So I thought I’d review some mental illnesses and blame it all on parenting twins. Here we go.

Bi-Polar Disorder

Obviously this unfortunate affliction is attributable to the highs and lows of parenting twins. Or even just parenting. One minute you have delusions of grandeur, thinking that you are the best parent that ever lived because you got through an entire day without rocking in a dark corner with a double shot of whiskey, the next you are rocking in a dark corner with a double shot of whiskey because you are clearly the worst parent that ever lived.


Well of course. It’s twins. You are in house lock down because you can’t be bothered packing the small trailer load of crap that is required for a trip to the local park, plus you can’t imagine yourself running toward the river and the road at the same time to save both twins from certain death. You haven’t dressed yourself since last Tuesday, you showered sometime recently and the thought of never getting out of bed again sounds like heaven.

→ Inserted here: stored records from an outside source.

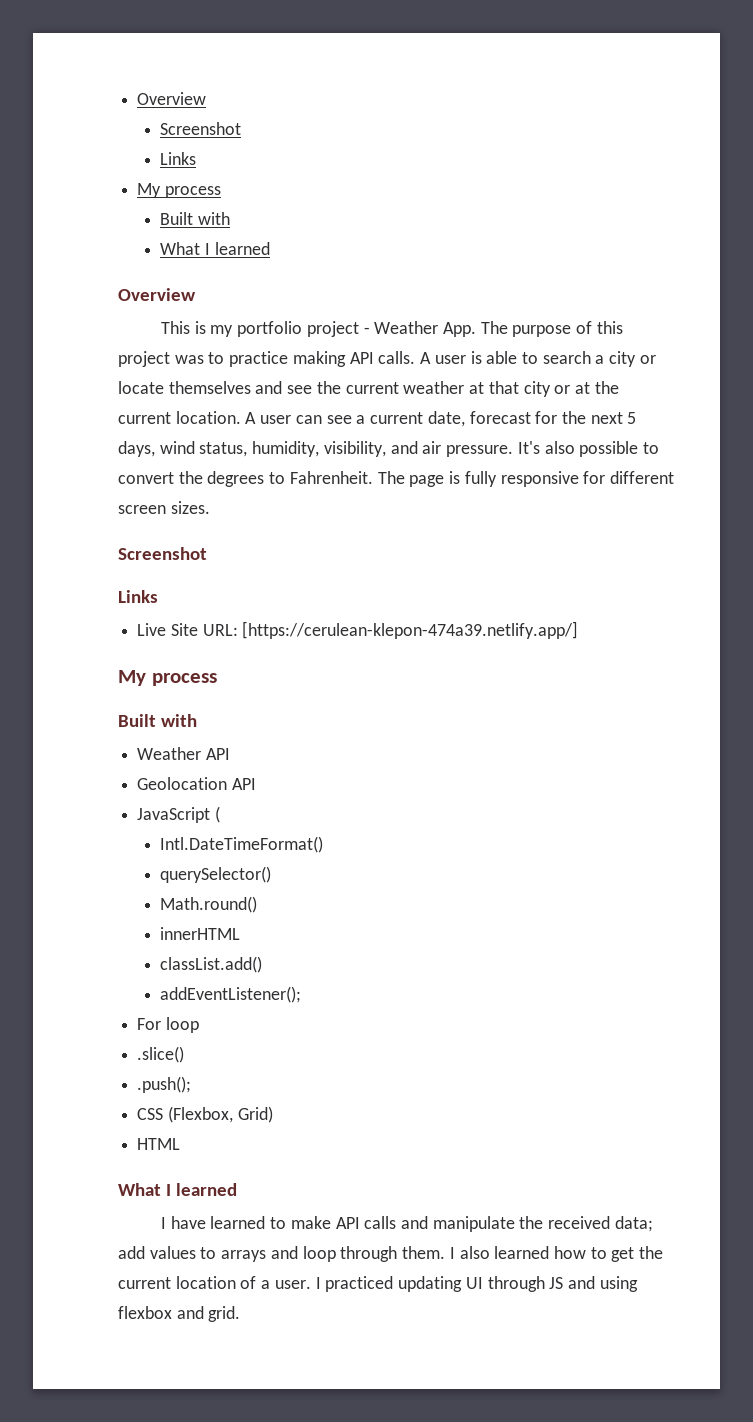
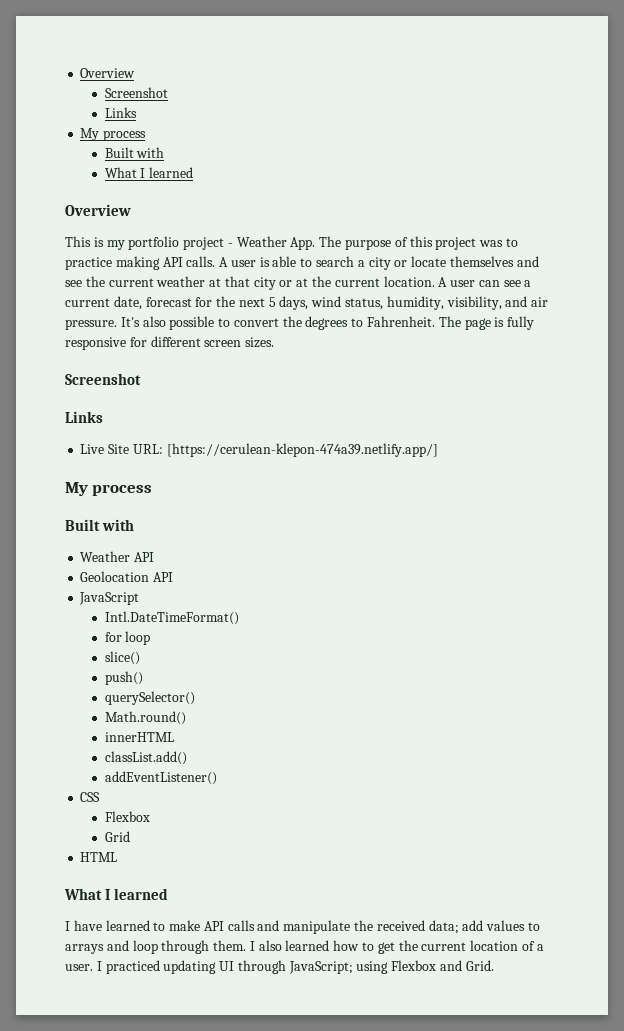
[214,806,220,823] ( -> (140, 598) none
(324, 844) none -> [104,631,151,645] [104,651,140,665] [104,671,143,685] // for loop // slice() // push()
[160,986,302,1003] [137,1017,199,1033] [137,1046,185,1063] [137,1076,192,1093] addEventListener(); // For loop // .slice() // .push(); -> [104,771,217,785] addEventListener()
[167,1106,273,1123] (Flexbox, Grid) -> [104,811,150,822] [104,831,130,842] // Flexbox // Grid
[549,1276,638,1292] [118,1306,241,1322] JS and using flexbox and grid. -> [288,960,494,974] JavaScript; using Flexbox and Grid.

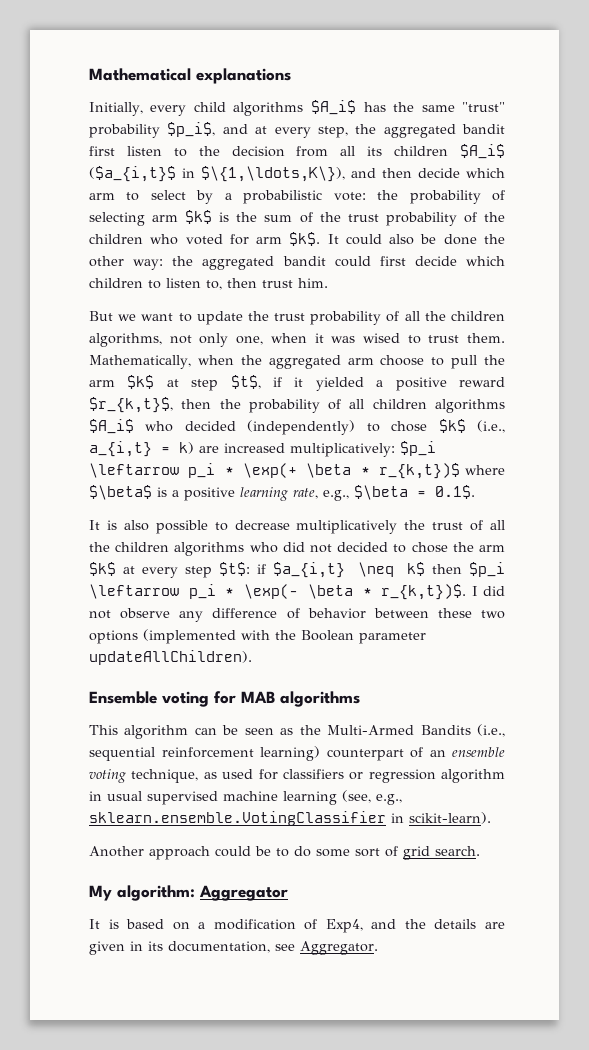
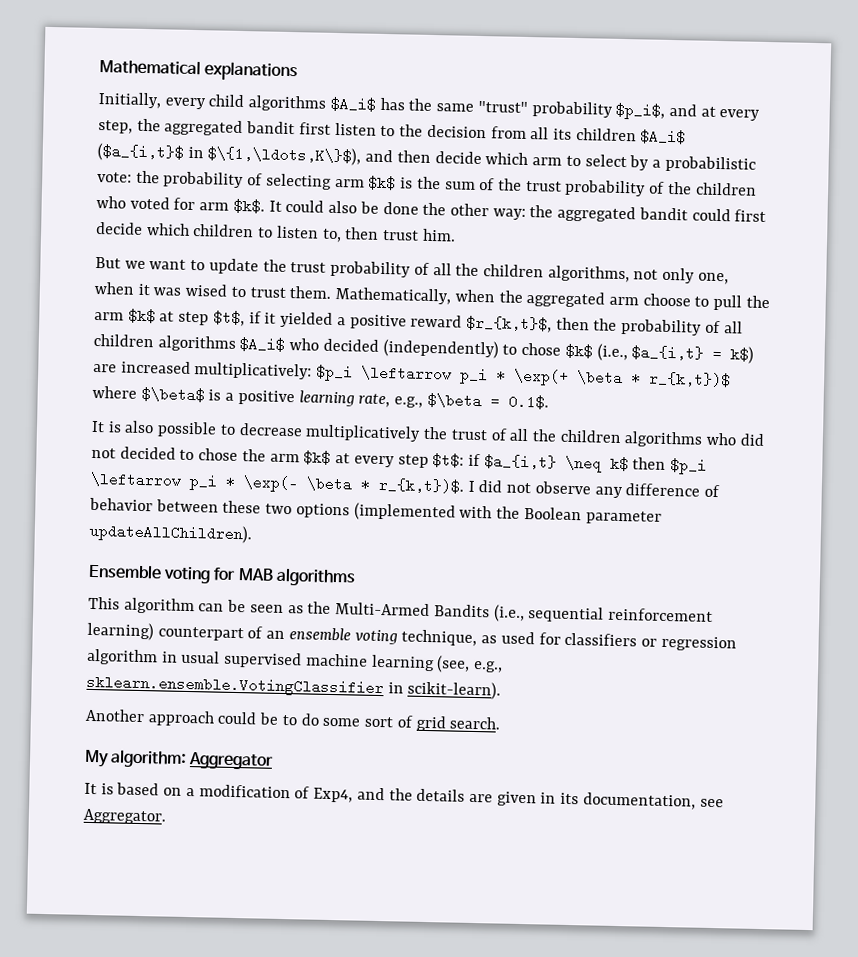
[201,166,345,182] $\{1,\ldots,K\}), -> [207,145,362,166] $\{1,\ldots,K\}$),
[89,441,194,457] a_{i,t} = k) -> [631,345,755,364] $a_{i,t} = k$)

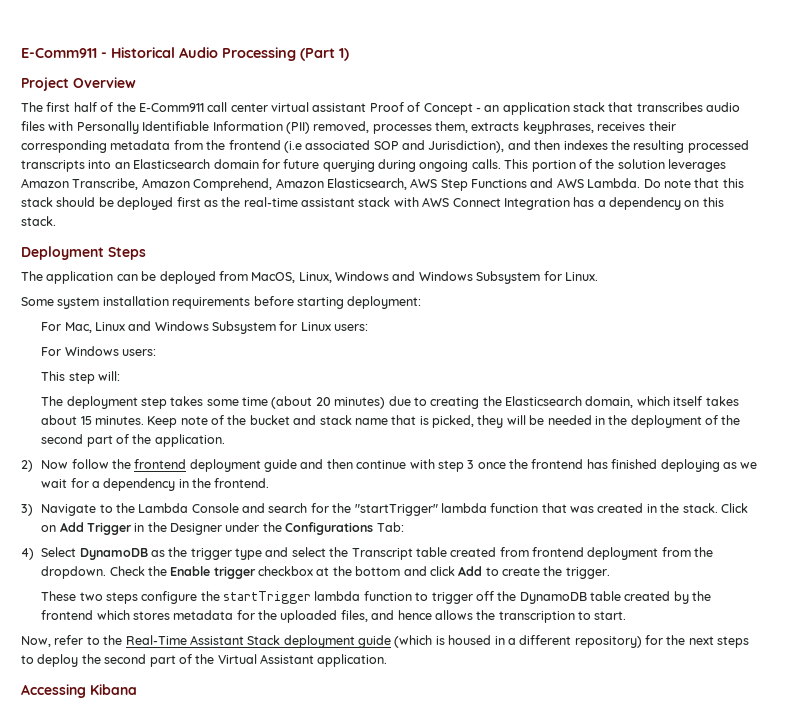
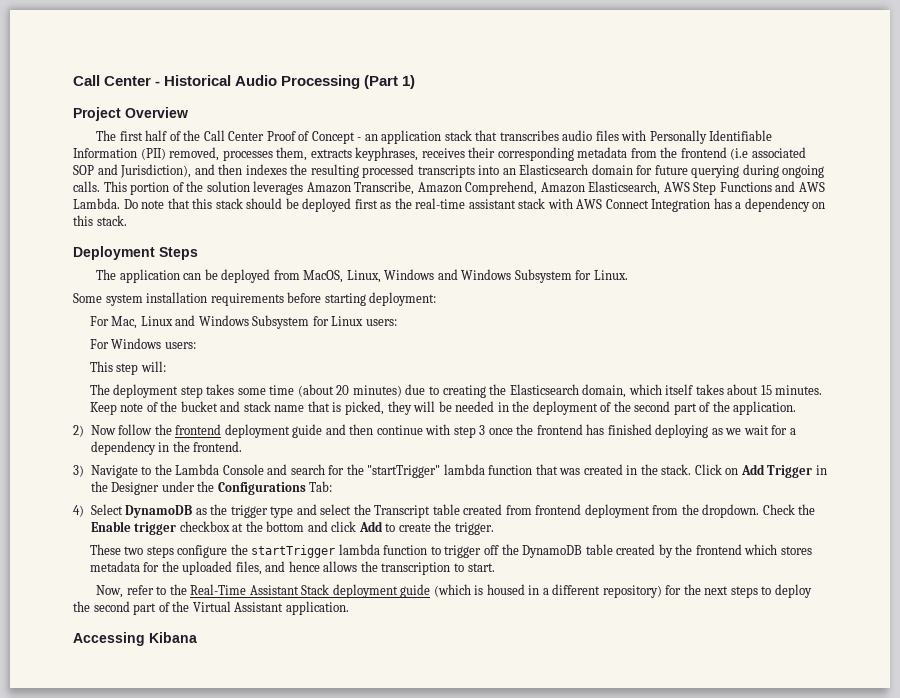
[21,48,97,58] E-Comm911 -> [73,75,152,86] Call Center
[138,102,367,112] E-Comm911 call center virtual assistant -> [203,130,265,141] Call Center

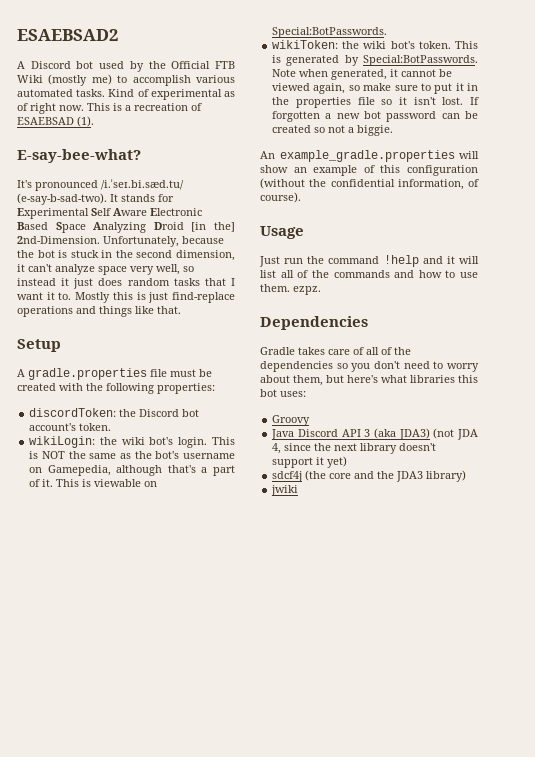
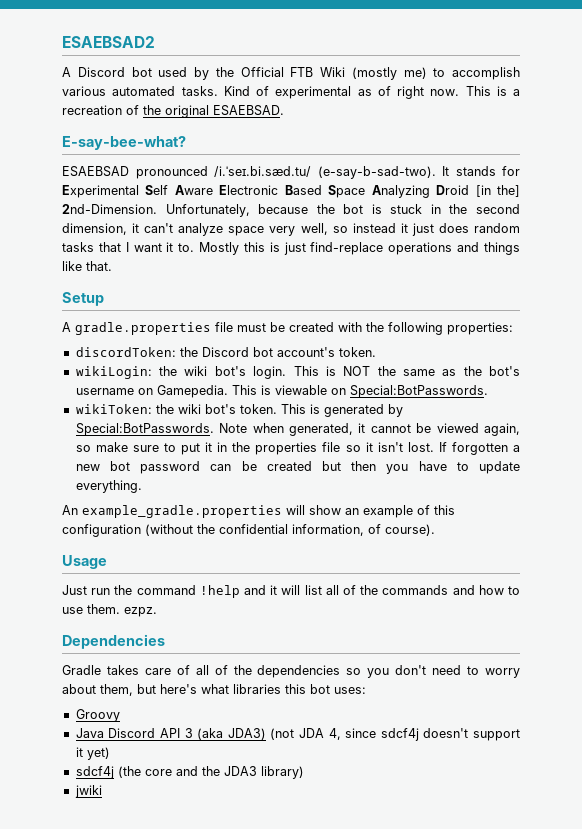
[17,116,94,127] ESAEBSAD (1). -> [143,105,284,118] the original ESAEBSAD.
[17,180,32,188] It's -> [62,166,129,177] ESAEBSAD
[47,465,236,476] [29,479,54,487] Gamepedia, although that's a part of it. -> [156,385,228,398] Gamepedia.
[314,125,394,136] so not a biggie. -> [321,461,520,474] [75,480,142,493] but then you have to update everything.
[314,443,398,454] the next library -> [380,728,419,741] sdcf4j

If I don’t get the laundry done today, calamity will follow because the twins will have no clothes left by mid-week. If I don’t prep six dinners now, calamity will follow because I’ll never cope with the week’s work schedule AND getting home to cook dinner by 5. If I actually attend that get together in the park I’ve been invited to, calamity will follow because I will spend the whole time chasing twins and not get to speak to any adults. Panic attacks? Blame it on the twins.

Post-Traumatic Stress Disorder

When I hear the sound of newborn babies cry, I get a tense feeling inside. I am hypervigilant. I can be in the deepest of sleep and yet still hear the swish of a twin’s foot brush the sheet in his bed as he rolls over. Suddenly I am alert. I go to bed on edge, waiting for that tell-tale sound, that type of cry that means my night of rest is done.


Well I definitely have this and it’s definitely related to having twins. I know this because as I write this, at home on the first day of school holidays, in a gloriously empty and quiet house, with all three kids in day care (I know this because I dropped them off), I just heard twin one upstairs. No kidding, I just heard him. I hear voices. Babies crying and twins muttering. They are everywhere.

So before you Dr Google yourself as seriously messed up in the head, just check that you are not surrounded by twins.

The Black Dog Returns


Two weeks ago I thought I was getting depressed again. Caught in that cycle of negative thinking, I was why why why ing myself round the bend. That old feeling of being trapped in a cage and wanting to break something, anything just to make some noise and have a head turn my way. Then suddenly, unexpectedly, I entered the twilight zone (note to GenY types, twilight zone meaning weird place, not vampire love nest). I had about two days in a row where somebody kidnapped my kids and replaced them with exact replicas, only compliant, peaceful, smiley, happy ones. I had enough space to think wow, this really IS getting easier, these kids are FUN! I can DO this!!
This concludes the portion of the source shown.